The Zero Trust Access Control Checklist for Higher Education

Strategy documents don’t reveal where a campus actually stands on zero trust. Twenty blunt questions do.

How to use this: the checklist below is a self-assessment for campus security, IT, and facilities leaders — four sections, five questions each, scored one point per “yes.” Under 8 means implicit trust is your operating model; 8–14 means the foundations exist and verification is the gap; 15+ means you’re sequencing waves, not starting. Answer honestly; the uncomfortable rows are the roadmap. (For the doctrine behind the questions, start at the definition.)

Section 1: Visibility — do you know your doors?

  1. Do you have a current inventory of every controlled door, mapped to the assets and populations behind it?
  2. Can you rank those doors by the cost of a wrong entry — regulated labs, data centers, residence halls scored above lounges?
  3. Do you know which card formats are deployed where, including the legacy formats that clone in seconds?
  4. Do you have any measurement of tailgating volume at your busiest doors, versus anecdote?
  5. Could you produce, today, a defensible list of who can currently open your five most sensitive doors?

Section 2: Credential integrity — what does the door actually verify?

  1. At your highest-risk doors, does entry verify the person rather than the token? (A card plus PIN verifies a token plus a secret; only biometrics verify the person.)
  2. Is credential sharing structurally impossible at any door — not prohibited by policy, but impossible?
  3. Are lost-card windows measured and bounded — the average time from loss to deactivation known and reported?
  4. Do any doors detect and flag unverified entry in real time?
  5. Where verification exists, is it liveness-checked, so a photo or screen can’t stand in for a face?

Section 3: Evidence — what can your logs prove?

  1. After an incident, can your access log attest to people rather than credentials at the affected door?
  2. Do unverified entries (tailgates, held doors) generate records at all, or do they simply not exist in your data?
  3. Would your access records survive the deposition question “how do you know who was holding the card?” for the doors named in your Annual Security Report?
  4. Are log-viewing permissions role-based and audited, treating door data with the discipline of any other sensitive record?
  5. For regulated spaces, do your records satisfy the framework’s actual question — who entered — rather than a proxy for it?
  1. Is physical access provisioned and revoked through the same joiner-mover-leaver process as accounts?
  2. Does separation or graduation revoke door access on a measured clock, not a semester lag?
  3. If you run biometrics anywhere: is enrollment opt-in, with consent recorded, auditable, and revocable?
  4. Does revocation delete the biometric template — verifiably — rather than flagging it inactive?
  5. Does a badge fallback remain at every verified door, so declining costs a student nothing?

What do you do with the score?

The pattern of failed rows matters more than the total.
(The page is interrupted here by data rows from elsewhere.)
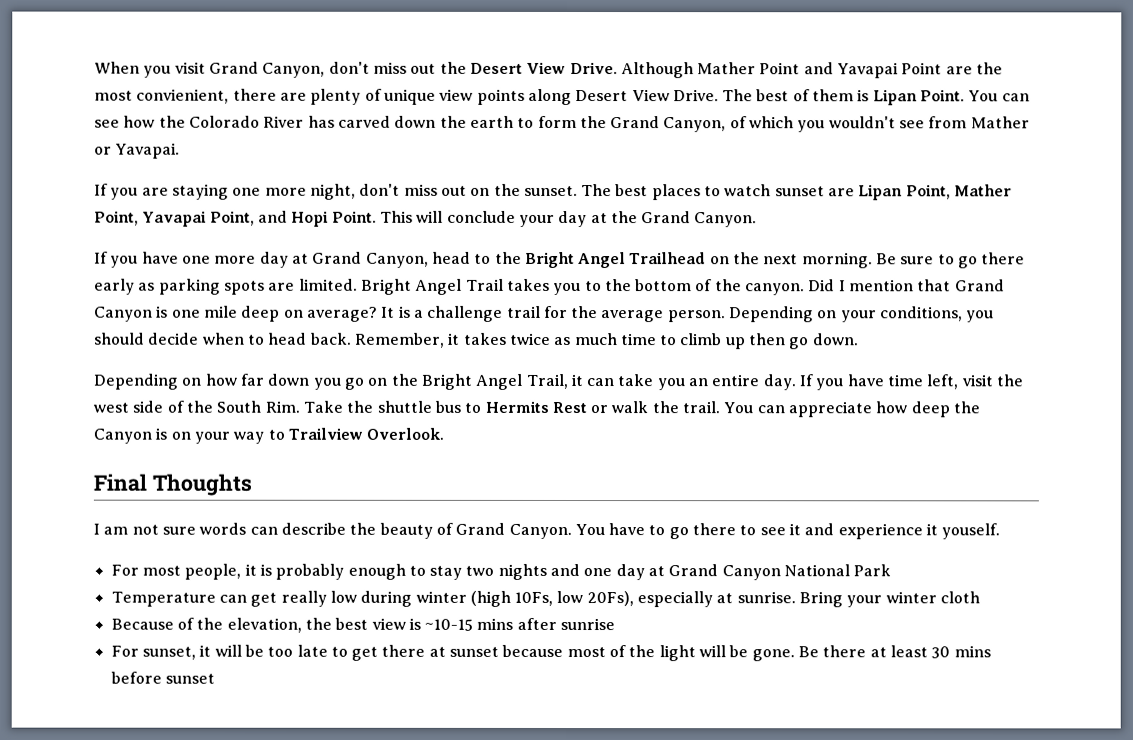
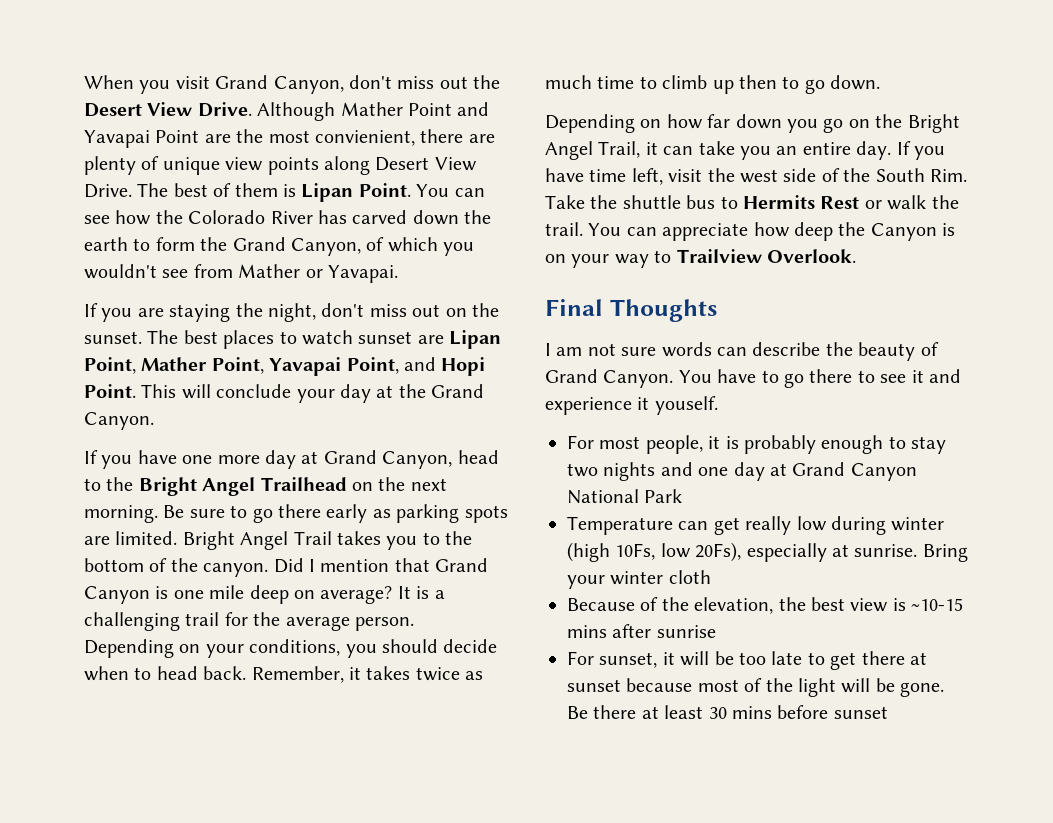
[232,187,307,196] one more -> [235,303,263,317] the
[427,305,504,322] challenge -> [84,612,180,631] challenging
(787, 339) none -> [782,76,800,89] to

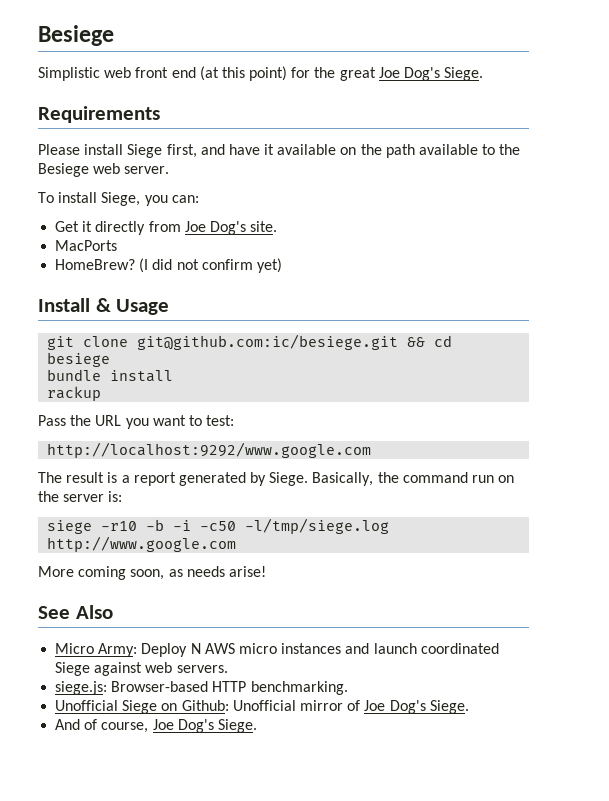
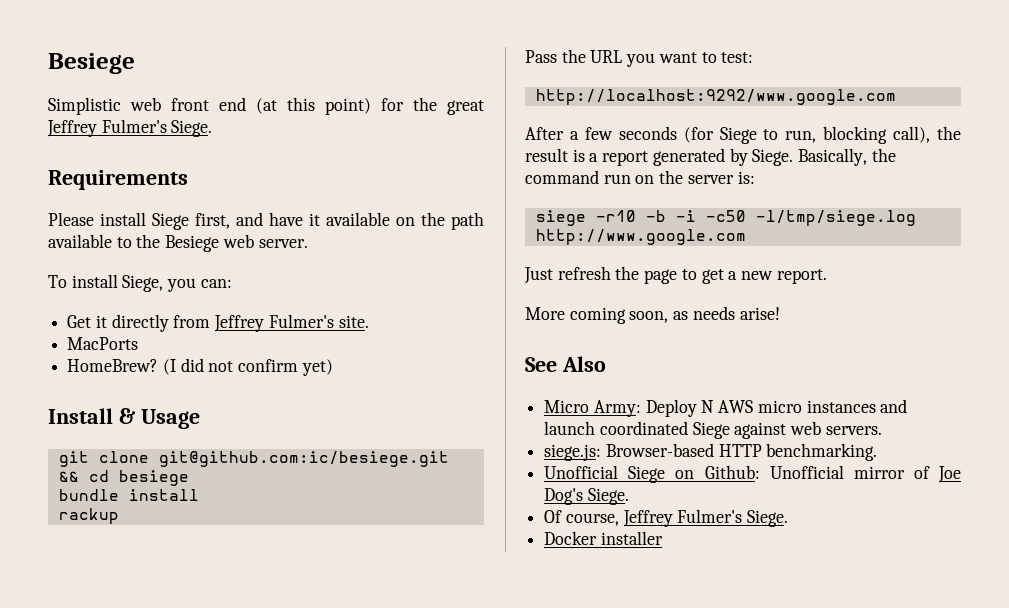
[378,67,441,81] Joe Dog's -> [47,119,167,137] Jeffrey Fulmer's
[184,221,246,235] Joe Dog's -> [214,314,334,332] Jeffrey Fulmer's
[38,472,62,483] The -> [525,126,961,144] After a few seconds (for Siege to run, blocking call), the
(237, 544) none -> [524,266,827,284] // Just refresh the page to get a new report.
[55,719,257,733] And of course, Joe Dog's Siege. -> [544,509,789,527] [544,531,663,545] Of course, Jeffrey Fulmer's Siege. // Docker installer

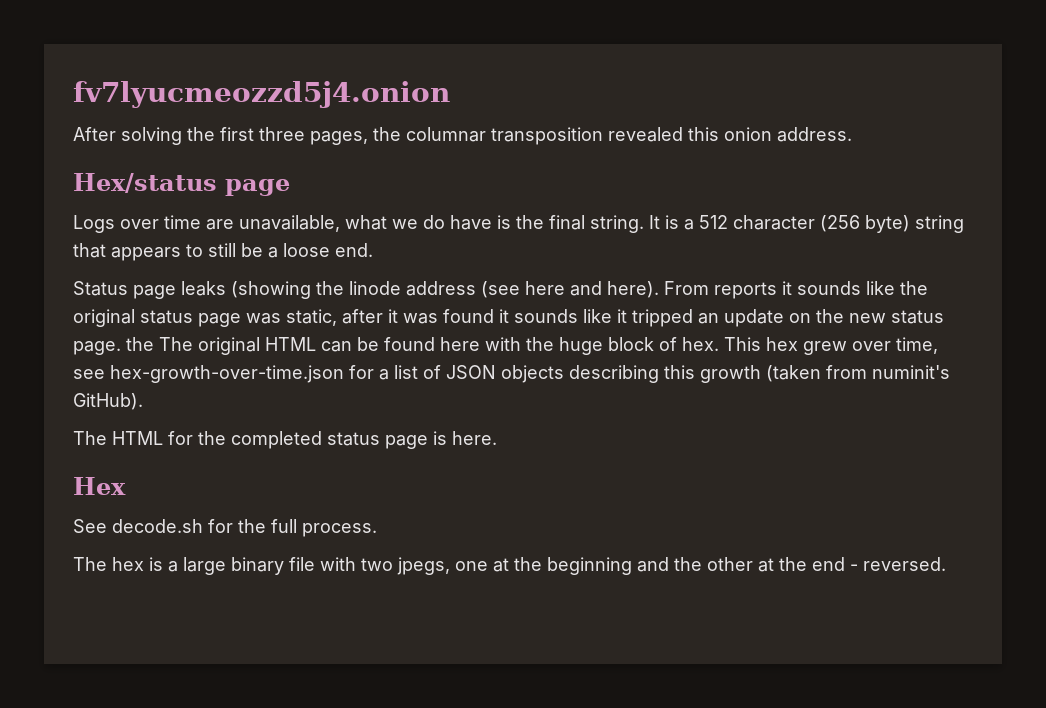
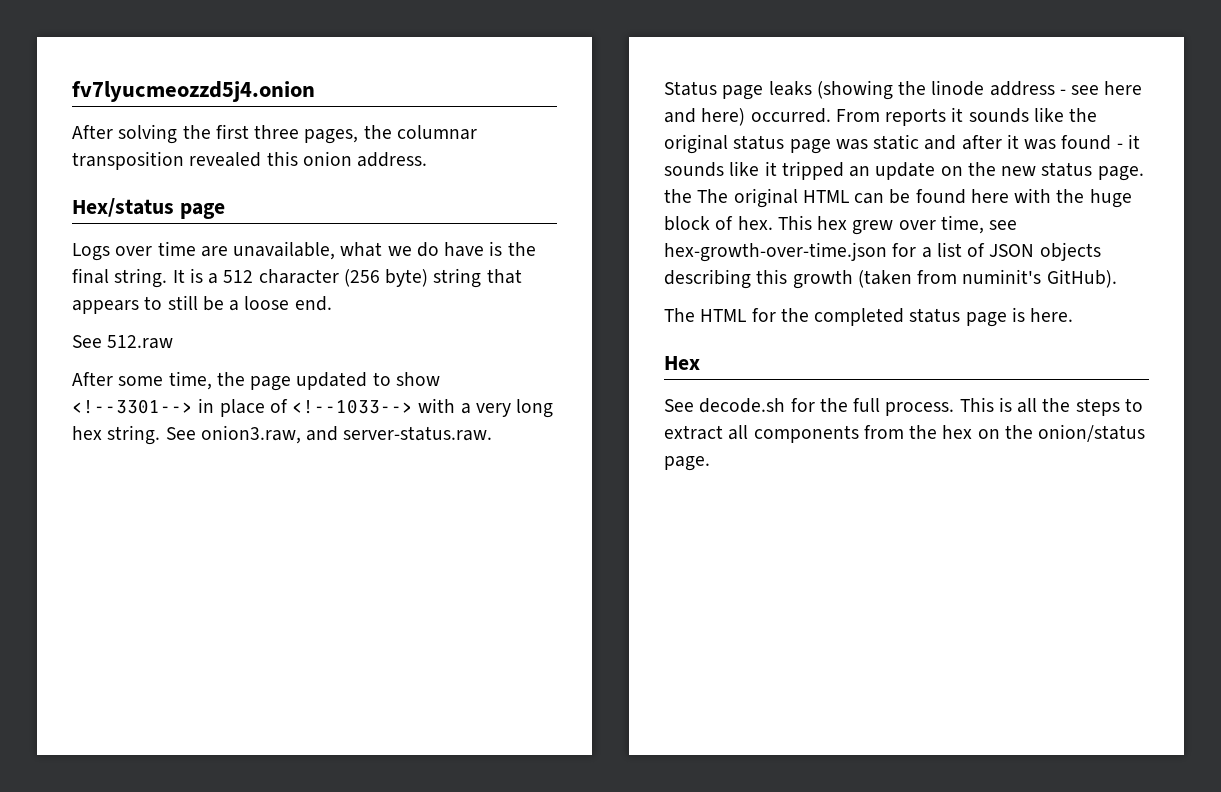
(373, 250) none -> [72,335,174,349] [72,371,440,391] [72,398,554,418] [72,425,493,445] // See 512.raw // After some time, the page updated to show <!--3301--> in place of <!--1033--> with a very long hex string. See onion3.raw, and server-status.raw.
[481,281,659,298] (see here and here). -> [1059,81,1143,95] [664,108,831,126] - see here and here) occurred.
[286,309,337,326] static, -> [873,134,957,150] static and
(494, 316) none -> [1116,143,1123,149] -
[73,557,946,575] // The hex is a large binary file with two jpegs, one at the beginning and the other at the end - reversed. -> [959,397,1143,416] [664,424,1146,443] [664,456,710,471] This is all the steps to extract all components from the hex on the onion/status page.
Failing Section 1 means start with inventory — nothing else sequences without it. Failing Section 2 with a decent Section 1 is the classic profile, and the five-stage roadmap is written for exactly that campus: verification waves at the doors your own scoring ranked highest, on the ACS you already run. Failing Section 3 alone usually means the data exists but governance doesn’t. Section 4 failures are policy work — the privacy playbook and a consent architecture, before any hardware.
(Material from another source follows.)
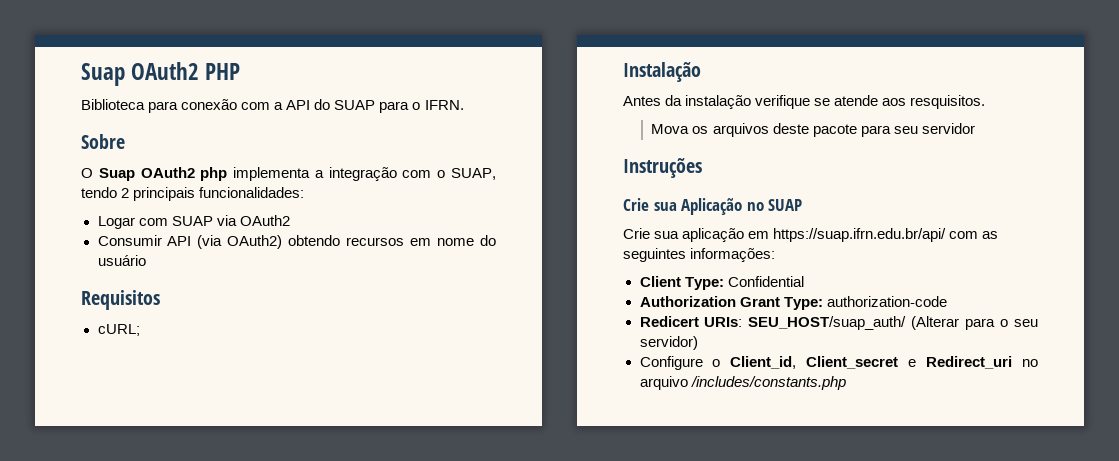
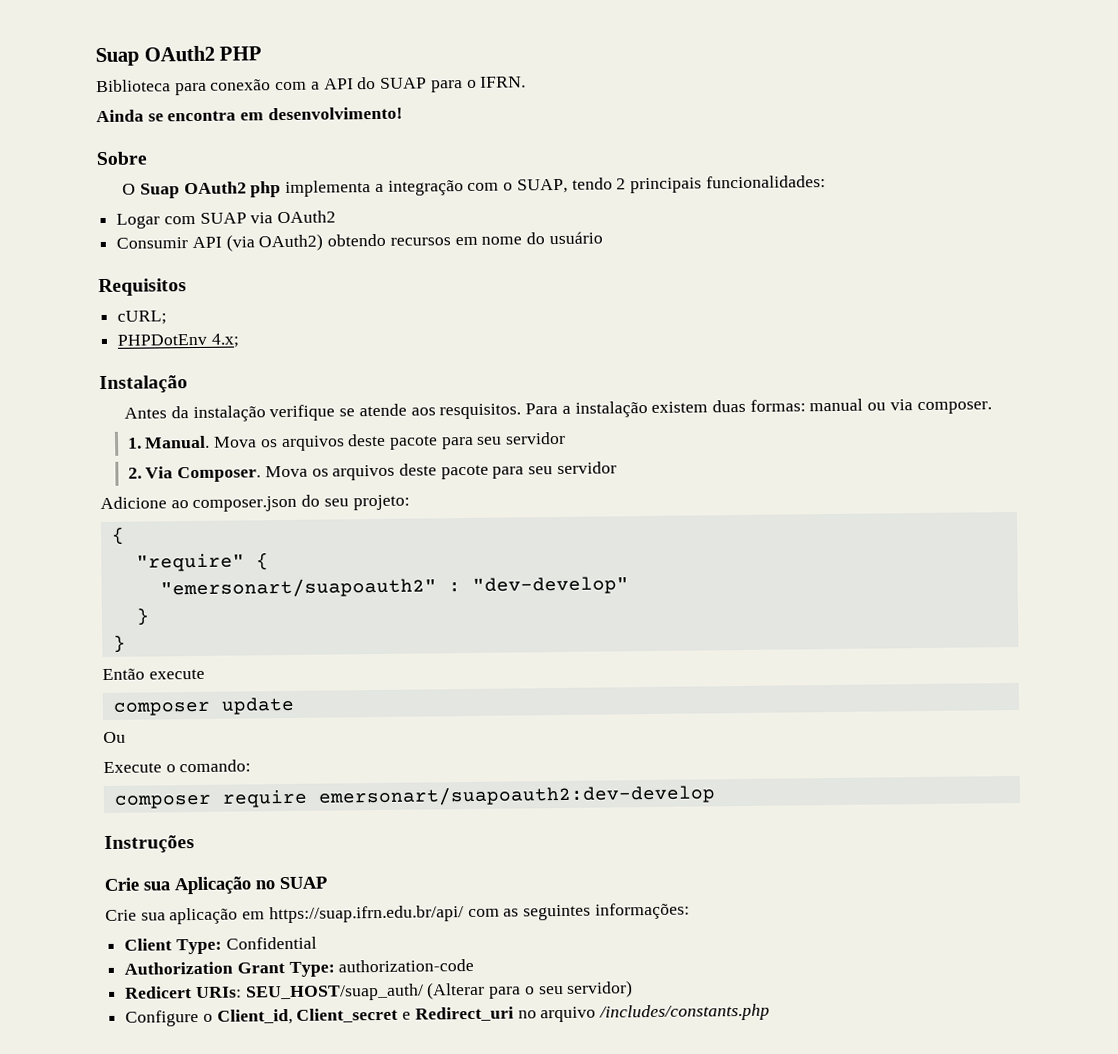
(464, 105) none -> [96,106,403,123] // Ainda se encontra em desenvolvimento!
(140, 330) none -> [117,333,240,348] // PHPDotEnv 4.x;
[651,123,975,137] // Mova os arquivos deste pacote para seu servidor -> [525,398,992,418] [126,431,567,452] [127,461,617,483] [100,494,410,513] [110,526,125,545] [135,552,269,572] [159,576,629,599] [135,607,150,626] [112,634,126,653] [102,668,205,681] [112,696,295,716] [103,731,126,744] [103,759,252,774] [113,784,716,809] Para a instalação existem duas formas: manual ou via composer. // 1. Manual. Mova os arquivos deste pacote para seu servidor // 2. Via Composer. Mova os arquivos deste pacote para seu servidor // Adicione ao composer.json do seu projeto: // { // "require" { // "emersonart/suapoauth2" : "dev-develop" // } // } // Então execute // composer update // Ou // Execute o comando: // composer require emersonart/suapoauth2:dev-develop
One caution about checklists: they measure posture, not outcomes. A 17 with no incident-response process behind the flags is theater with good paperwork. Pair the score with a named owner for what happens when a door raises its hand.

Want a second set of eyes on your answers? Book a demo and bring the failed rows — that’s the working session in its natural form.

Frequently asked questions

How is the zero trust access checklist scored?

One point per yes across twenty questions in four sections. Under 8: implicit trust is the operating model — start with inventory. 8–14: foundations exist and verification is the gap. 15 and up: you are sequencing deployment waves, not starting from zero.

Which section of the checklist matters most?

The pattern of failed rows matters more than the total. Visibility failures block everything else; credential-integrity failures are the classic campus profile with a clear roadmap; evidence failures are governance work; lifecycle failures are policy work before any hardware.

Does a high checklist score mean the campus is secure?

No — checklists measure posture, not outcomes. A high score with no incident-response process behind the alerts is paperwork. Pair the score with a named owner for what happens when a door flags unverified entry, and revisit the failed rows on a schedule.